---- Given data

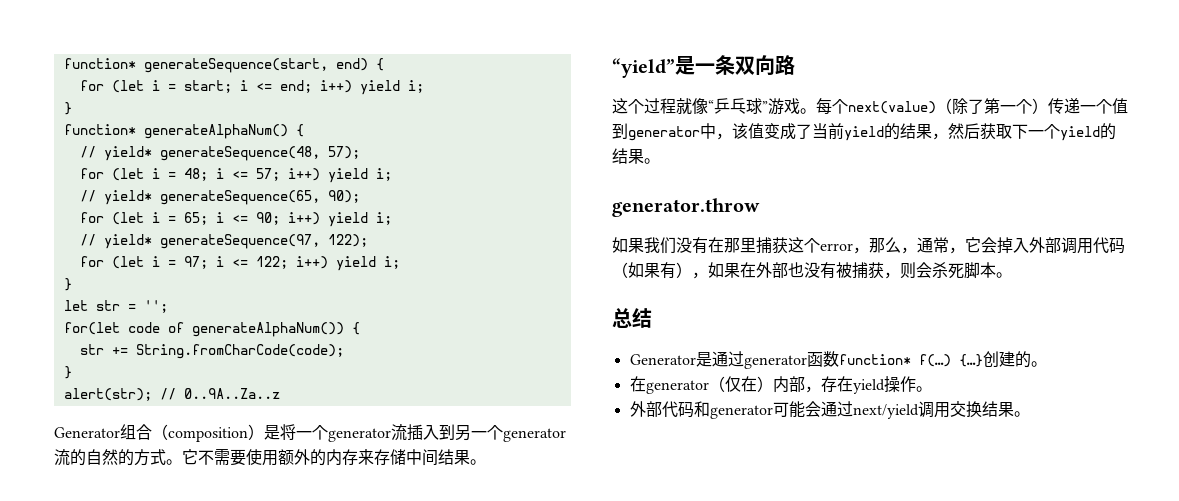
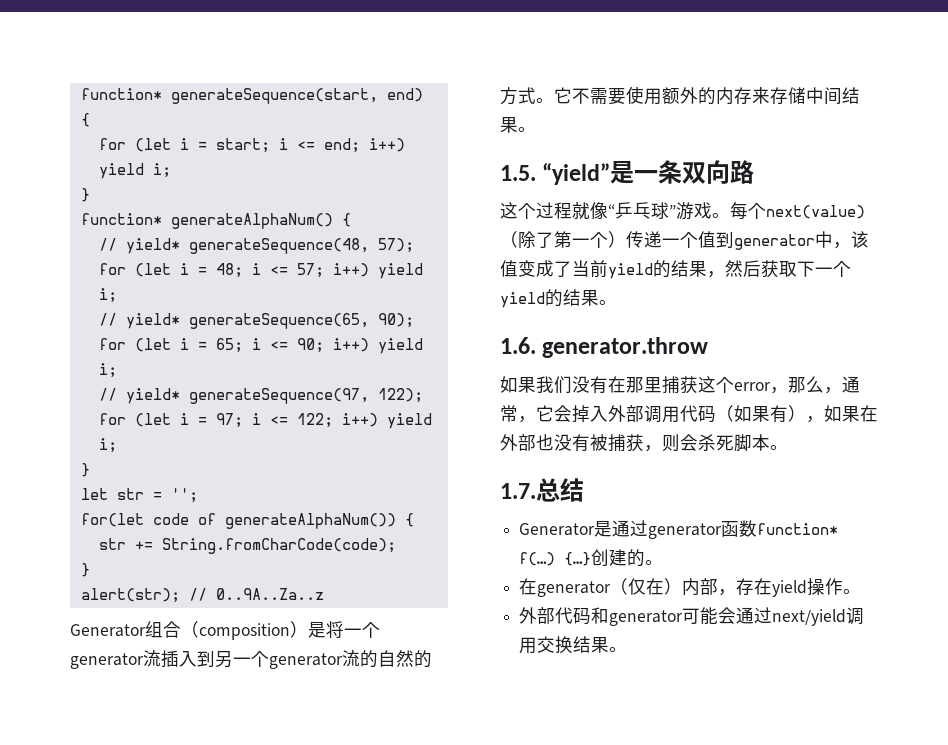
(486, 462) none -> [500,165,536,181] 1.5.
(660, 161) none -> [500,337,536,354] 1.6.
(1012, 275) none -> [500,483,536,499] 1.7.

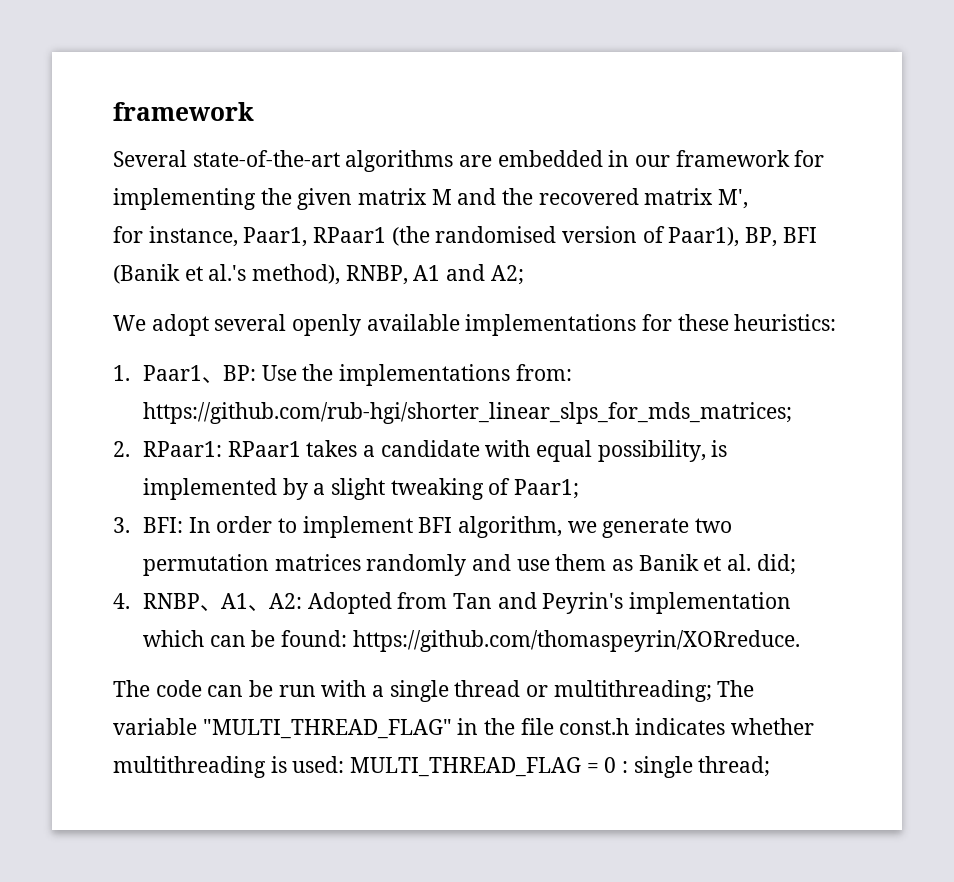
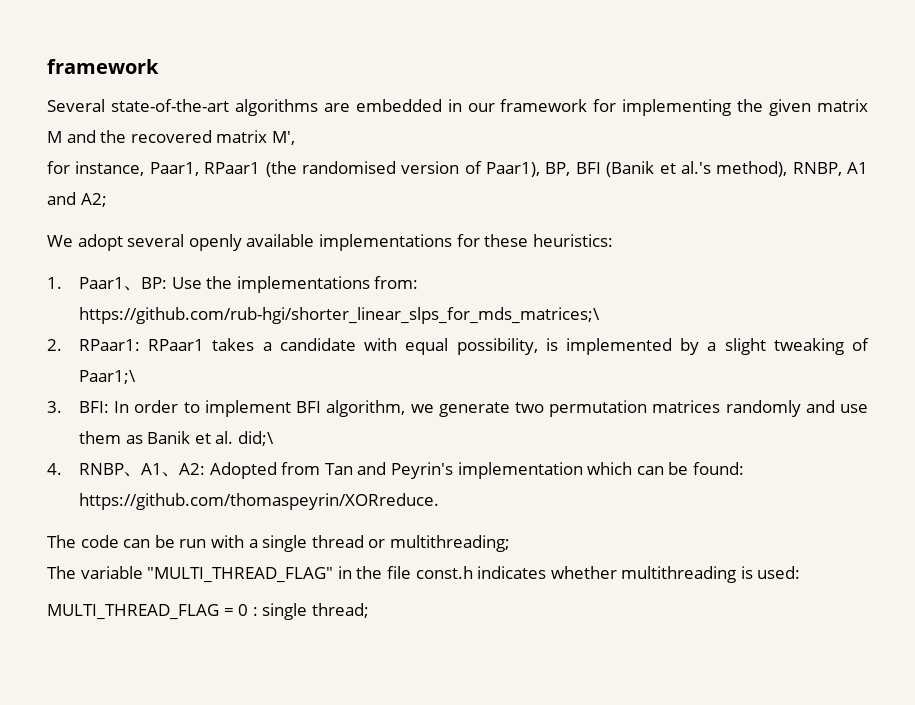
[142,402,792,424] https://github.com/rub-hgi/shorter_linear_slps_for_mds_matrices; -> [79,307,601,324] https://github.com/rub-hgi/shorter_linear_slps_for_mds_matrices;\
[513,479,579,499] Paar1; -> [79,370,137,384] Paar1;\
[756,554,796,575] did; -> [237,431,274,446] did;\
(712, 691) none -> (510, 543) //
(345, 764) none -> (801, 572) //

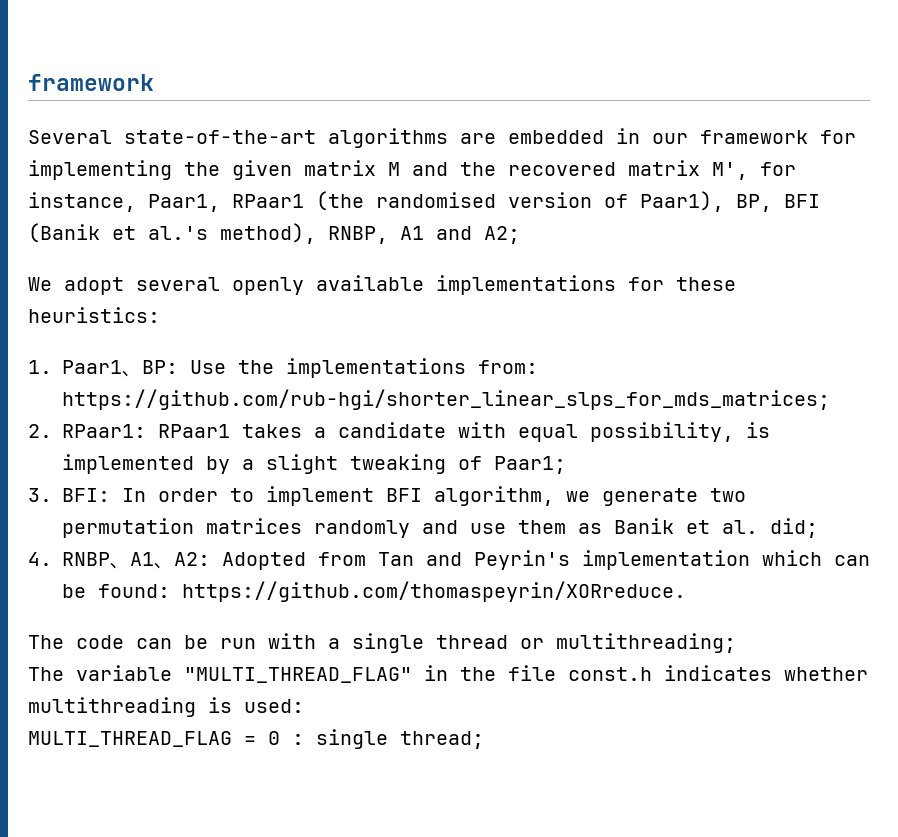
(295, 138) // -> (748, 171) none
[79,307,601,324] https://github.com/rub-hgi/shorter_linear_slps_for_mds_matrices;\ -> [62,389,830,410] https://github.com/rub-hgi/shorter_linear_slps_for_mds_matrices;
[79,370,137,384] Paar1;\ -> [494,456,566,474] Paar1;
[237,431,274,446] did;\ -> [770,518,818,538] did;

--------

■ Try it ■
Reproduce every line of the material above that has the string "github".

■ Answer space ■
[142,402,792,424] https://github.com/rub-hgi/shorter_linear_slps_for_mds_matrices; -> [79,307,601,324] https://github.com/rub-hgi/shorter_linear_slps_for_mds_matrices;\
[79,307,601,324] https://github.com/rub-hgi/shorter_linear_slps_for_mds_matrices;\ -> [62,389,830,410] https://github.com/rub-hgi/shorter_linear_slps_for_mds_matrices;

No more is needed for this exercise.